Scheduled for Sunday, Feb. 4, from 8 to 11:30 a.m. at the Lyme-Old Lyme High School cafeteria, this year’s breakfast hosts ‘The Voice’ superstar Braiden Sunshine, who will provide musical entertainment during the event.  Enjoy the Good News Clowns and their balloon creations, face painting and silly antics.

Meanwhile, the school’s award winning Techno Ticks FIRST Robotics Team 236 will also be on hand to demonstrate their new robotic creations up close … and personal!

pancake_breakfast

Feast on a hearty menu of blueberry pancakes, breakfast sandwiches, scrambled eggs, sausage, bacon, tater tots, fresh fruit, coffee and OJ. Door prizes include restaurant and salon certificates, and other items donated by local businesses.

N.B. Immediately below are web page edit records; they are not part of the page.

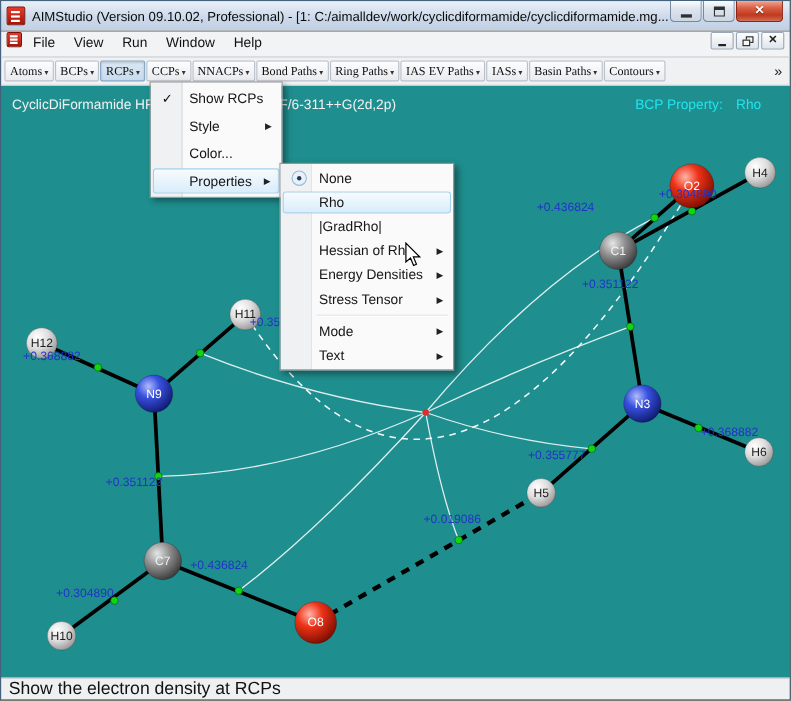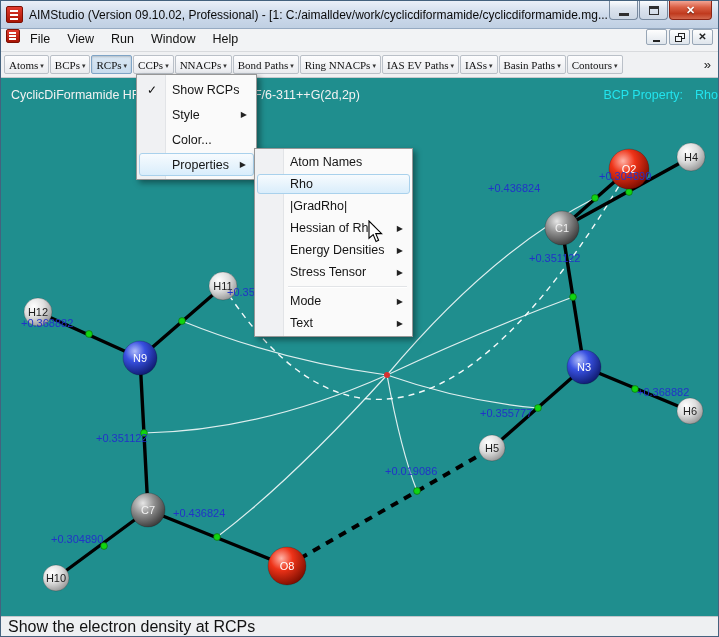"Ring NNACPs" span { text: NNACPs -> Paths }
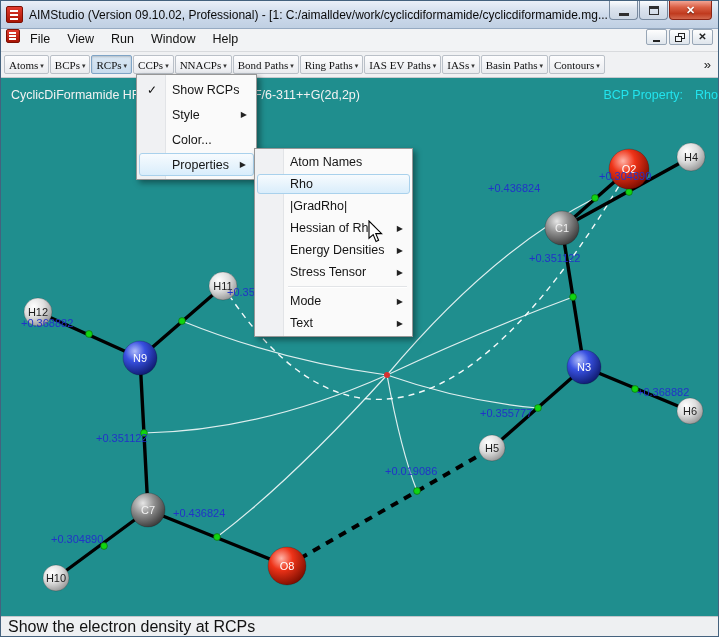"BCP Property: Rho" .caption-right { right: 0 -> 26px }
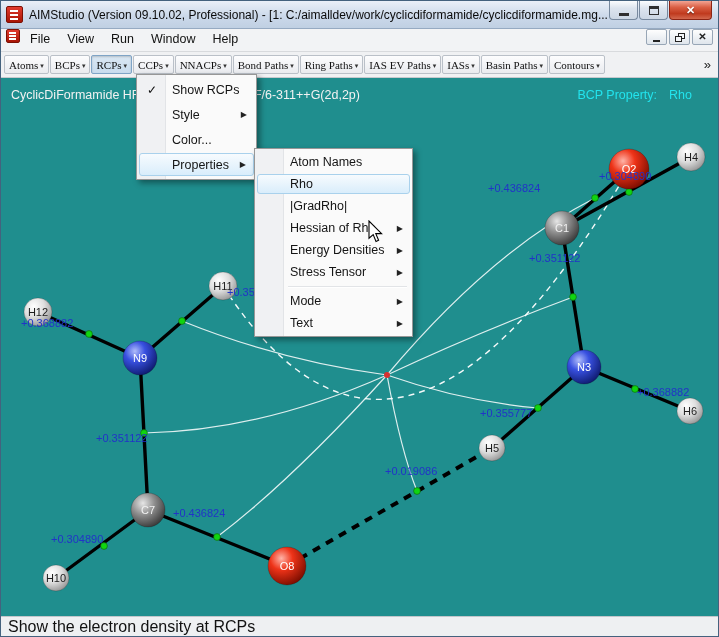"None" div.menu-row { html: none -> <div> <span></span> <span>None</span> </div> }
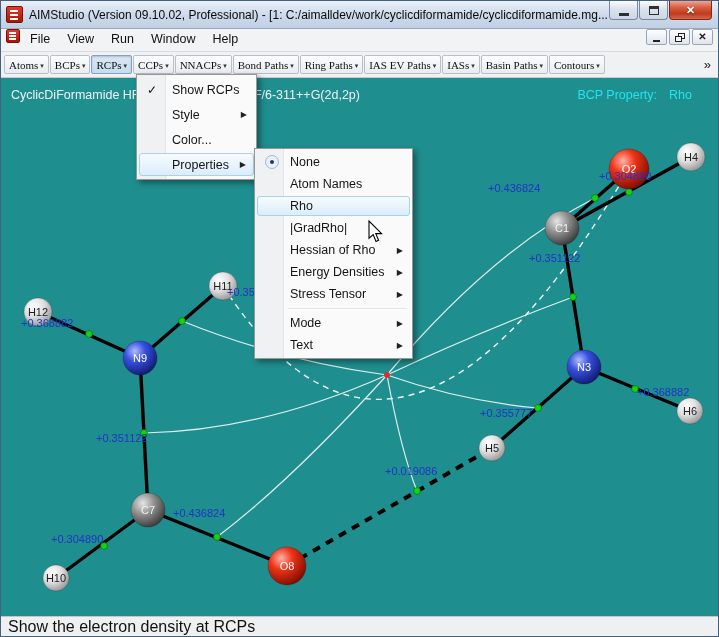"Atom Names" div.menu-row { html: <div> <span>Atom Names</span> </div> -> none }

During the event, the Lyme-Old Lyme Lions will conduct free, quick, non-contact eye screenings for people 2 to 92 years of age, using “Spot,” an instrument resembling a Polaroid camera. From a distance of three feet, “Spot” checks for six eye diseases, and within seconds it produces a detailed test report.  This state-of-the-art equipment is used in the new Lions’ PediaVision preschool eye screening program.

The Lyme-Old Lyme community is invited to participate in this fun event.  The annual breakfast is the Lions’ primary fundraiser for four $1,500 Lions’ scholarships awarded each year to deserving high school students resident in Lyme or Old Lyme.